* [INFORMATION PROVIDED]:
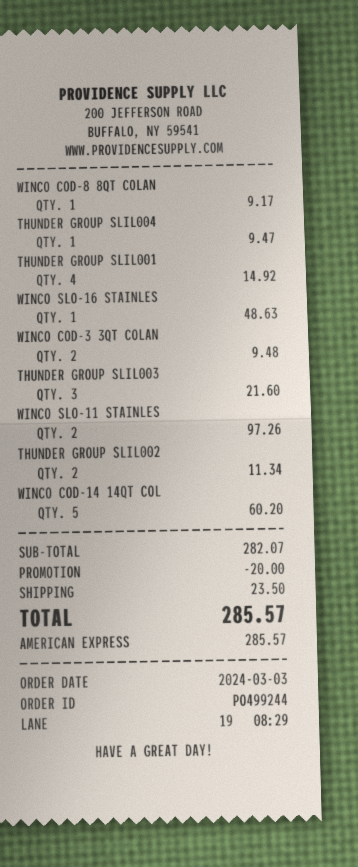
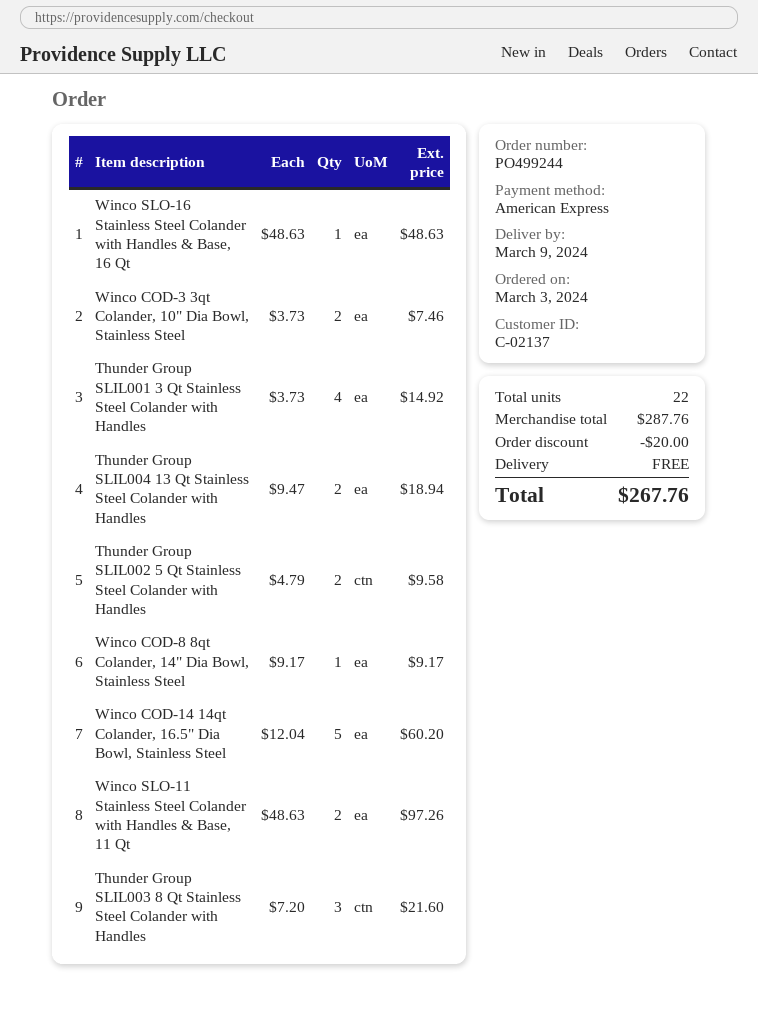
THUNDER GROUP SLIL004: 1 for 9.47 -> 2 for 18.94
WINCO COD-3 3QT COLAN: 2 for 9.48 -> 2 for 7.46
THUNDER GROUP SLIL002: 2 for 11.34 -> 2 for 9.58
subtotal: 282.07 -> 287.76
shipping: 23.50 -> 0.00
total: 285.57 -> 267.76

* [TASK REQUIREMENTS]: Repeat each record verbatim, pictures excluded.

* [ANSWER]:
THUNDER GROUP SLIL004: 1 for 9.47 -> 2 for 18.94
WINCO COD-3 3QT COLAN: 2 for 9.48 -> 2 for 7.46
THUNDER GROUP SLIL002: 2 for 11.34 -> 2 for 9.58
subtotal: 282.07 -> 287.76
shipping: 23.50 -> 0.00
total: 285.57 -> 267.76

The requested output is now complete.